### Task instructions
Scan the data below for the string "style". Copy every line where it appears.
========
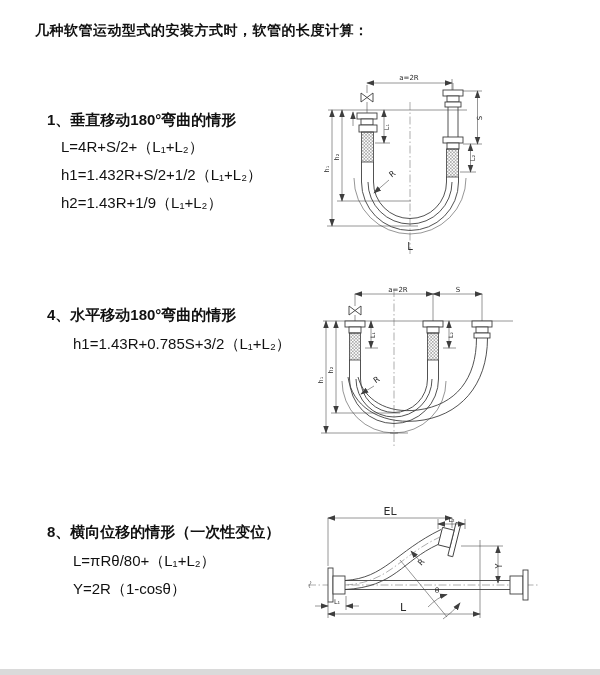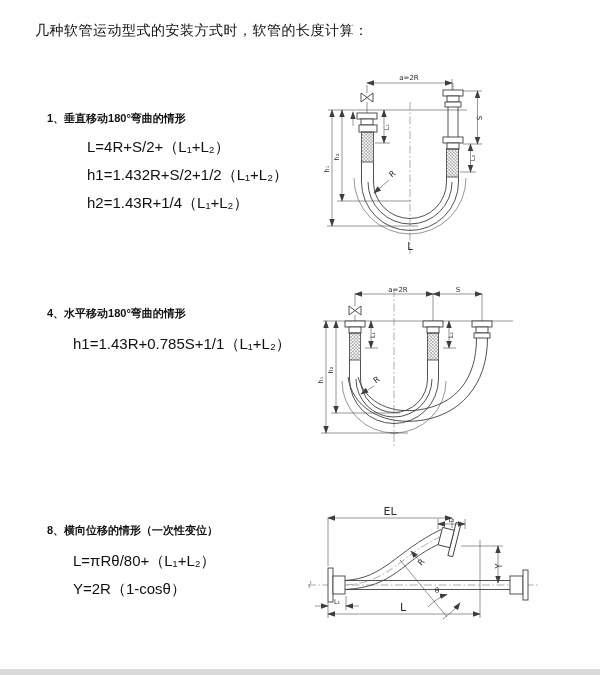--- a/index.html
+++ b/index.html
@@ -6,7 +6,7 @@
   body{width:600px;height:675px;background:#ffffff;position:relative;overflow:hidden;
        font-family:"Liberation Sans","DejaVu Sans",sans-serif;color:#111}
   .abs{position:absolute}
-  .title{font-size:14px;font-weight:400;letter-spacing:.5px;white-space:nowrap}
+  .title{font-size:14px;font-weight:700;letter-spacing:.5px;white-space:nowrap}
   .heading{font-size:11px;font-weight:700;white-space:nowrap}
   .formula{font-size:15px;line-height:28px;white-space:nowrap}
   .scan-edge{position:absolute;left:0;right:0;bottom:0;height:6px;background:#dadada}

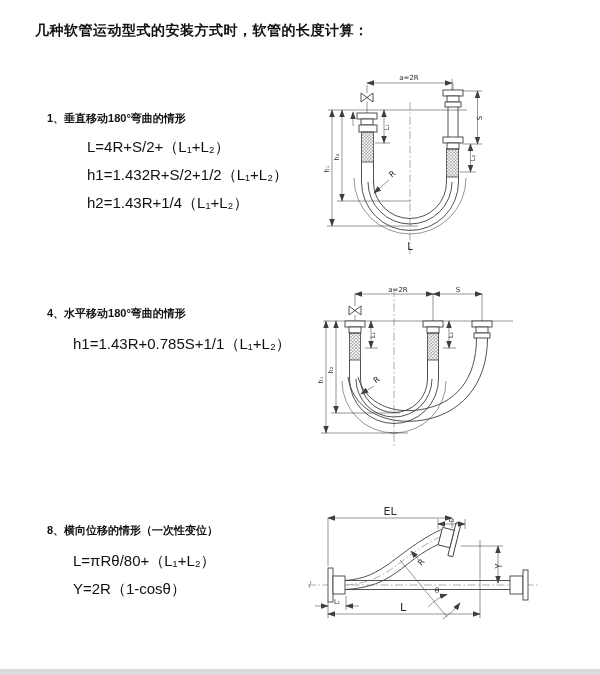--- a/index.html
+++ b/index.html
@@ -7,7 +7,7 @@
        font-family:"Liberation Sans","DejaVu Sans",sans-serif;color:#111}
   .abs{position:absolute}
   .title{font-size:14px;font-weight:700;letter-spacing:.5px;white-space:nowrap}
-  .heading{font-size:11px;font-weight:700;white-space:nowrap}
+  .heading{font-size:15px;font-weight:700;white-space:nowrap}
   .formula{font-size:15px;line-height:28px;white-space:nowrap}
   .scan-edge{position:absolute;left:0;right:0;bottom:0;height:6px;background:#dadada}
   svg{position:absolute}

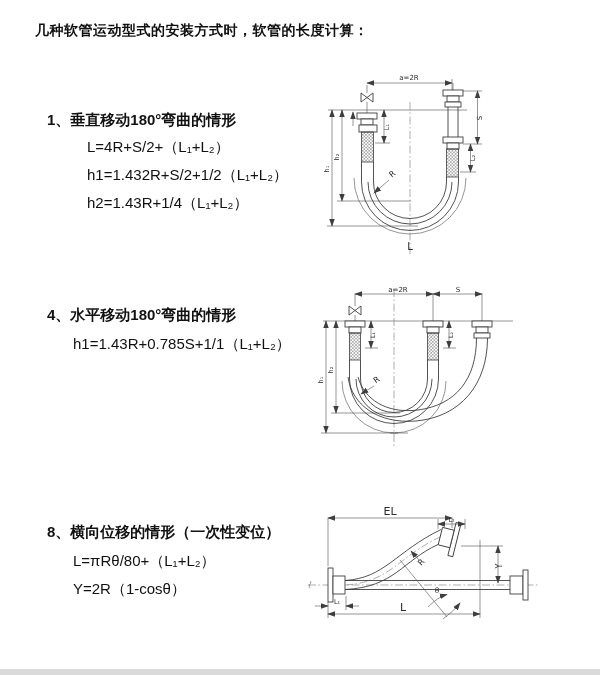--- a/index.html
+++ b/index.html
@@ -24,7 +24,7 @@
 <div class="abs title" style="left:35px;top:22px">几种软管运动型式的安装方式时，软管的长度计算：</div>
 
 <div class="abs heading" style="left:47px;top:111px">1、垂直移动180°弯曲的情形</div>
-<div class="abs" style="left:87px;top:133px">
+<div class="abs" style="left:61px;top:133px">
   <div class="formula">L=4R+S/2+（L₁+L₂）</div>
   <div class="formula">h1=1.432R+S/2+1/2（L₁+L₂）</div>
   <div class="formula">h2=1.43R+1/4（L₁+L₂）</div>

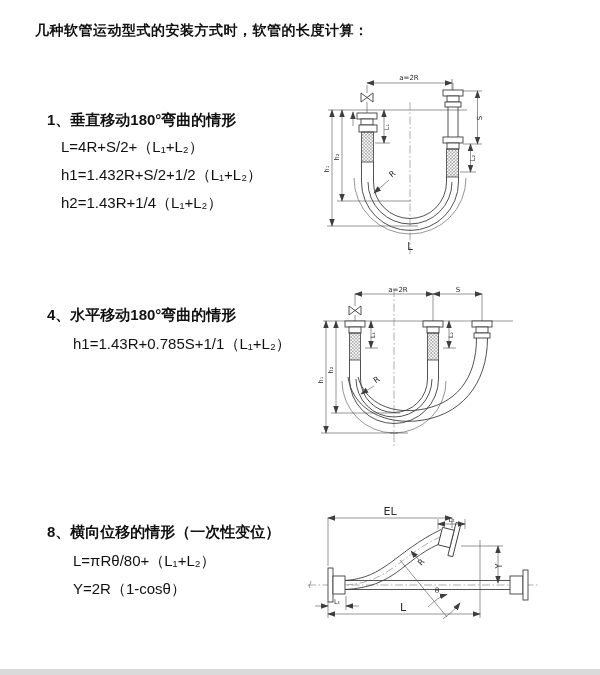--- a/index.html
+++ b/index.html
@@ -27,7 +27,7 @@
 <div class="abs" style="left:61px;top:133px">
   <div class="formula">L=4R+S/2+（L₁+L₂）</div>
   <div class="formula">h1=1.432R+S/2+1/2（L₁+L₂）</div>
-  <div class="formula">h2=1.43R+1/4（L₁+L₂）</div>
+  <div class="formula">h2=1.43R+1/9（L₁+L₂）</div>
 </div>
 
 <div class="abs heading" style="left:47px;top:306px">4、水平移动180°弯曲的情形</div>

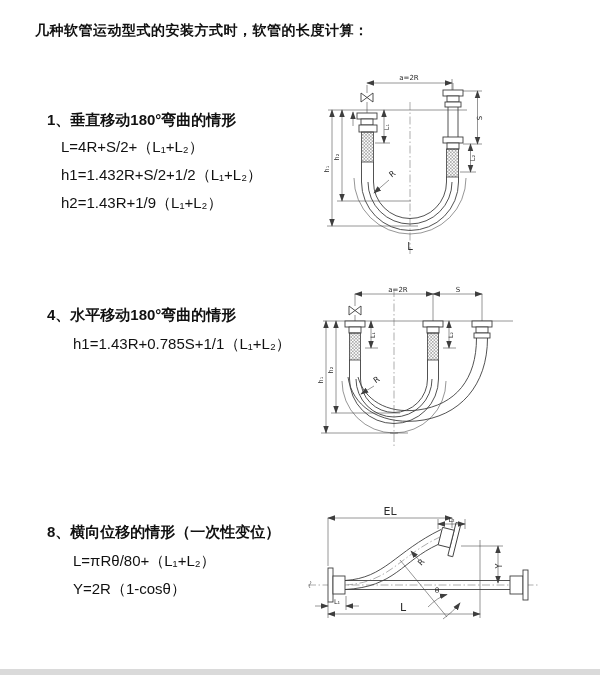--- a/index.html
+++ b/index.html
@@ -32,7 +32,7 @@
 
 <div class="abs heading" style="left:47px;top:306px">4、水平移动180°弯曲的情形</div>
 <div class="abs" style="left:73px;top:330px">
-  <div class="formula">h1=1.43R+0.785S+1/1（L₁+L₂）</div>
+  <div class="formula">h1=1.43R+0.785S+3/2（L₁+L₂）</div>
 </div>
 
 <div class="abs heading" style="left:47px;top:523px">8、横向位移的情形（一次性变位）</div>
========
### Answer box
 <div class="abs title" style="left:35px;top:22px">几种软管运动型式的安装方式时，软管的长度计算：</div>
 <div class="abs heading" style="left:47px;top:111px">1、垂直移动180°弯曲的情形</div>
-<div class="abs" style="left:87px;top:133px">
+<div class="abs" style="left:61px;top:133px">
 <div class="abs" style="left:61px;top:133px">
 <div class="abs heading" style="left:47px;top:306px">4、水平移动180°弯曲的情形</div>
 <div class="abs heading" style="left:47px;top:306px">4、水平移动180°弯曲的情形</div>
 <div class="abs" style="left:73px;top:330px">
 <div class="abs heading" style="left:47px;top:523px">8、横向位移的情形（一次性变位）</div>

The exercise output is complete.